The most recent flashpoint is the Strait of Hormuz. Despite the MOU reached in June, Iran has continued to assert control over shipping lanes, firing on multiple commercial vessels in early July and prompting the US Navy to resume a blockade of Iranian ports. President Trump has oscillated publicly on whether the ceasefire even holds, declaring it over on one day and downplaying the prospect of sustained military action the next. By mid-July he was threatening to escalate further, vowing to target Iranian power plants and bridges unless Tehran returns to negotiations.
The more consequential development this week has nothing to do with Tehran. In a nearly three-hour appearance on The Joe Rogan Experience released July 15, Vice President JD Vance said there are people within the Israeli government who are deliberately working to derail the US-Iran deal — not toward any strategic objective, he said, but simply to keep the war going indefinitely. He tied the claim to a Time magazine report linking Trump’s former campaign manager, Brad Parscale, to an Israeli-funded influence operation paying conservative commentators to attack the ceasefire.
Vance was careful to frame this as unremarkable by the standards of great-power politics, comparing Israeli lobbying efforts to those of Qatar and Russia and saying it “doesn’t bother” him that allies try to shape American opinion. What he objects to, he said, is when those campaigns succeed in distorting American political judgment. He also said Israel is “losing the battle” for US public opinion.
This is not an isolated remark. In June, Vance told reporters that if he were in the Israeli cabinet, he “might not be attacking the only powerful ally that I have anywhere left in the entire world” — a comment analysts have described as one of the most consequential statements by a senior US official on the alliance in decades, because it challenged the long-standing assumption that Washington would ultimately defer to Israeli threat assessments rather than the reverse. Netanyahu pushed back directly on Fox News, arguing Israel has meaningful backing from other countries, India among them.

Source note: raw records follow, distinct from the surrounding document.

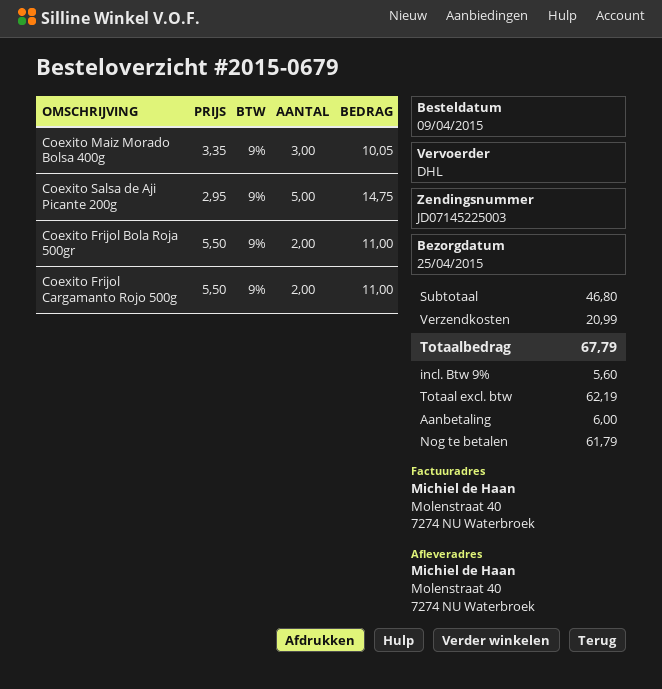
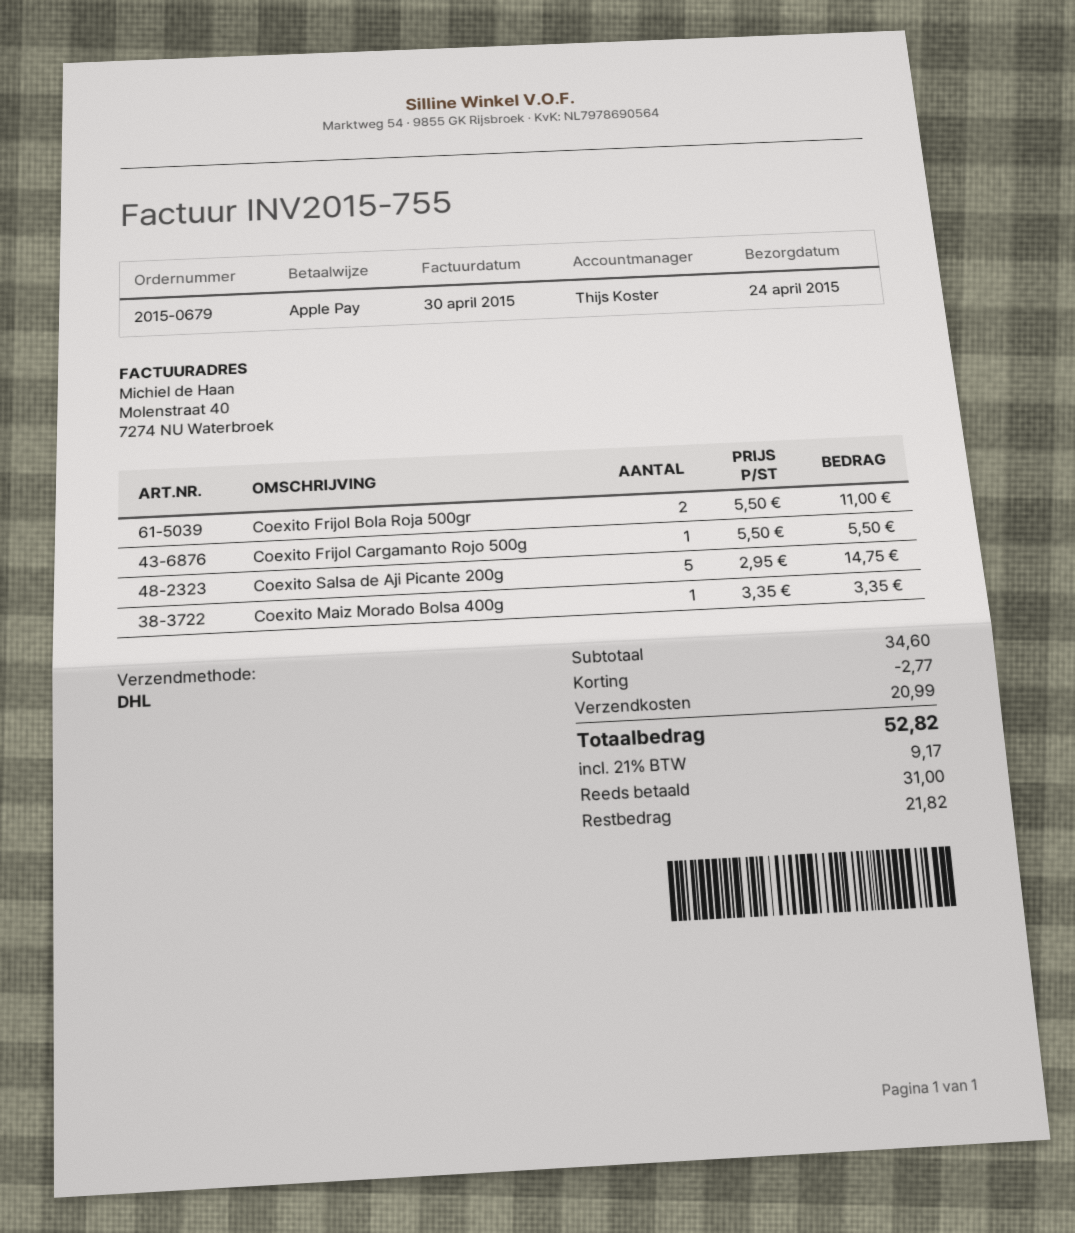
delivery date: 2015-04-25 -> 2015-04-24
Coexito Maiz Morado Bolsa 400g: 3 x 3.35 = 10.05 -> 1 x 3.35 = 3.35
Coexito Frijol Cargamanto Rojo 500g: 2 x 5.50 = 11.00 -> 1 x 5.50 = 5.50
subtotal: 46.80 -> 34.60
discount: none -> 2.77
tax: 9% = 5.60 -> 21% = 9.17
total: 67.79 -> 52.82
deposit: 6.00 -> 31.00
balance: 61.79 -> 21.82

The reaction on Capitol Hill has split along unfamiliar lines. Some Republicans, including Rep. Don Bacon of the Congressional Israel Allies Caucus, called Vance’s tone toward an ally counterproductive. Others read his remarks as an overdue correction to a one-directional relationship. Meanwhile, Senate Democrats blocked debate on the annual defense bill this month, objecting not just to the unauthorized war footing against Iran but to provisions deepening military integration with Israel — with several senators writing that they would not hand Trump the votes to draw the US closer to what they called Netanyahu’s government.

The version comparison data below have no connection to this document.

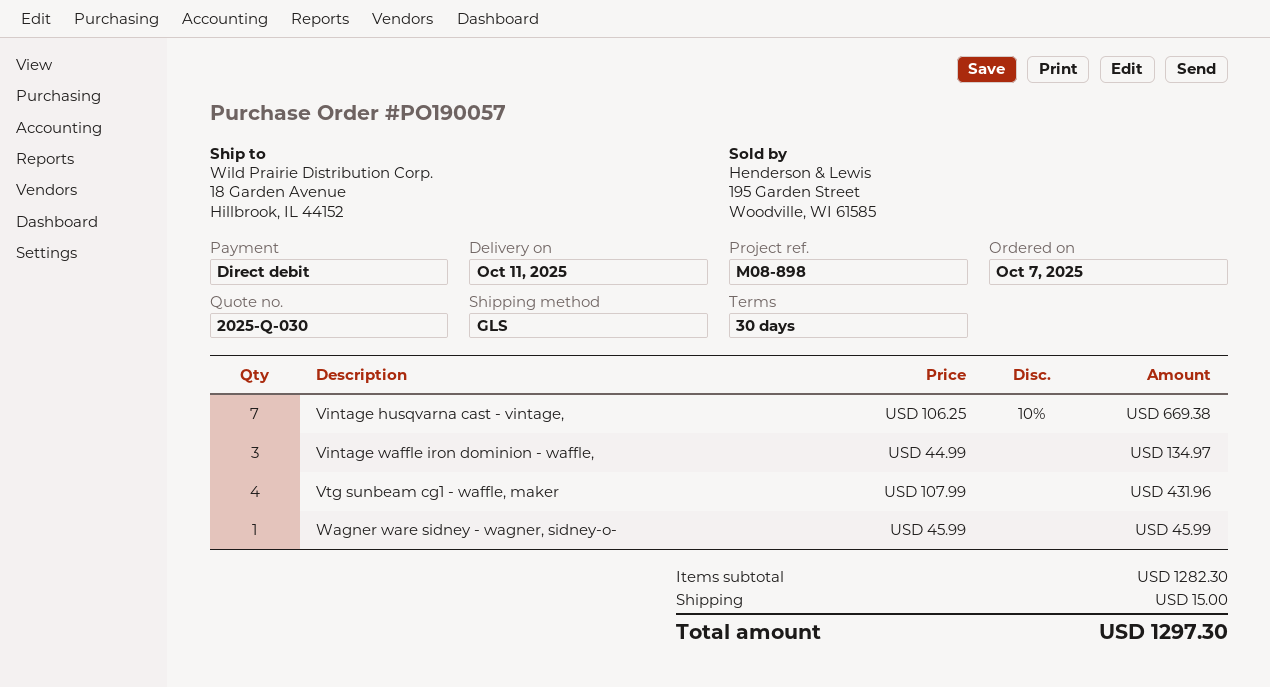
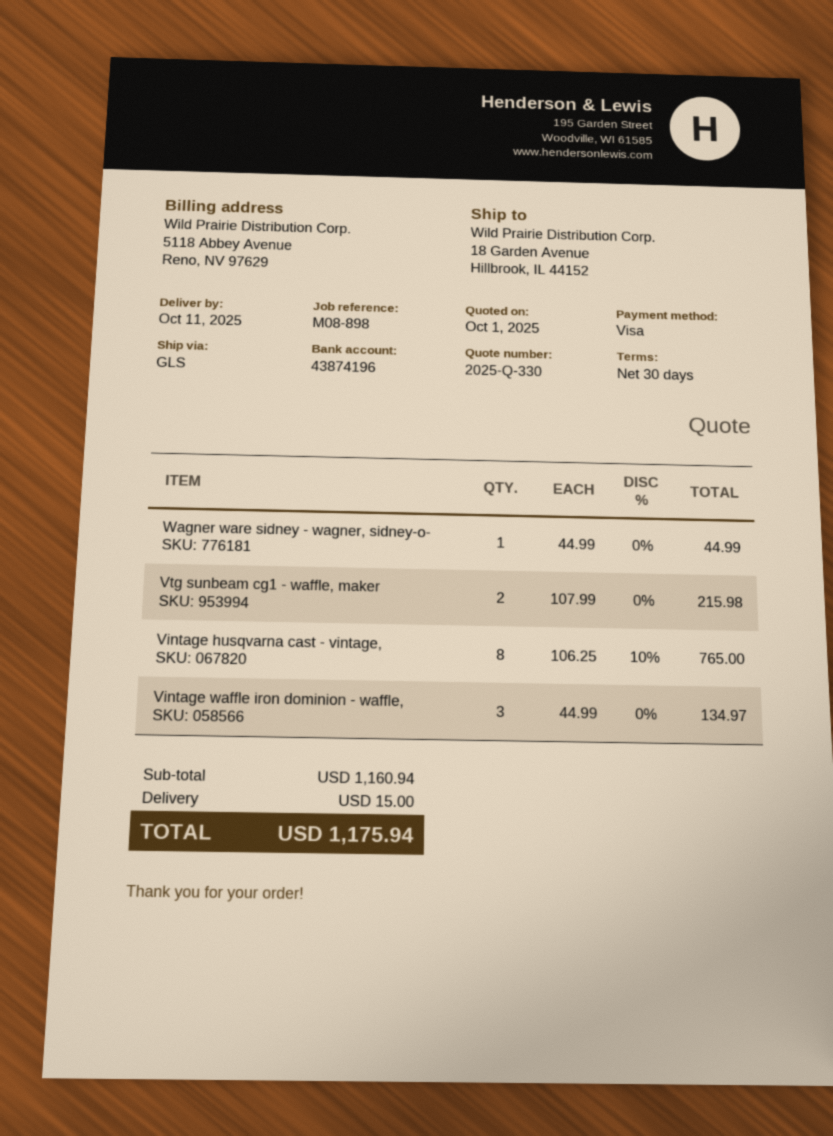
quote number: 2025-Q-030 -> 2025-Q-330
payment method: direct debit -> Visa
Vintage husqvarna cast - vintage,: 7 x 106.25 - 10% = 669.38 -> 8 x 106.25 - 10% = 765.00
Vtg sunbeam cg1 - waffle, maker: 4 x 107.99 = 431.96 -> 2 x 107.99 = 215.98
Wagner ware sidney - wagner, sidney-o-: 1 x 45.99 = 45.99 -> 1 x 44.99 = 44.99
subtotal: 1282.30 -> 1160.94
total: 1297.30 -> 1175.94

Polling suggests the ground has shifted independent of any single controversy. A Quinnipiac survey in June found 48 percent of registered voters believe the US is too supportive of Israel — the highest share recorded since Quinnipiac began asking the question in 2017, driven by two-thirds of Democrats and a notable one-fifth of Republicans.
None of this points to an imminent rupture. Military, intelligence, and technology cooperation between Washington and Jerusalem remains intact, and Vance himself denied that Israel was driving the decision to strike Iran in the first place, even as he acknowledged being personally less enthusiastic about the strikes than Trump. But the assumption that underwrote the relationship for decades — that Israeli objections would ultimately bend US Middle East policy — is being tested in public, by the sitting vice president, in the middle of an active war.
The war itself remains unresolved. Iran has not abandoned its nuclear program, the US has not softened its position that it must, and the MOU’s 60-day clock is running against a background of continued strikes on shipping and threats against Iranian infrastructure. Whichever term is used for it, the conflict is no closer to a stable outcome in July than it was when the ceasefire was first announced — and it is now producing as much friction inside the US-Israel relationship as it is between Washington and Tehran.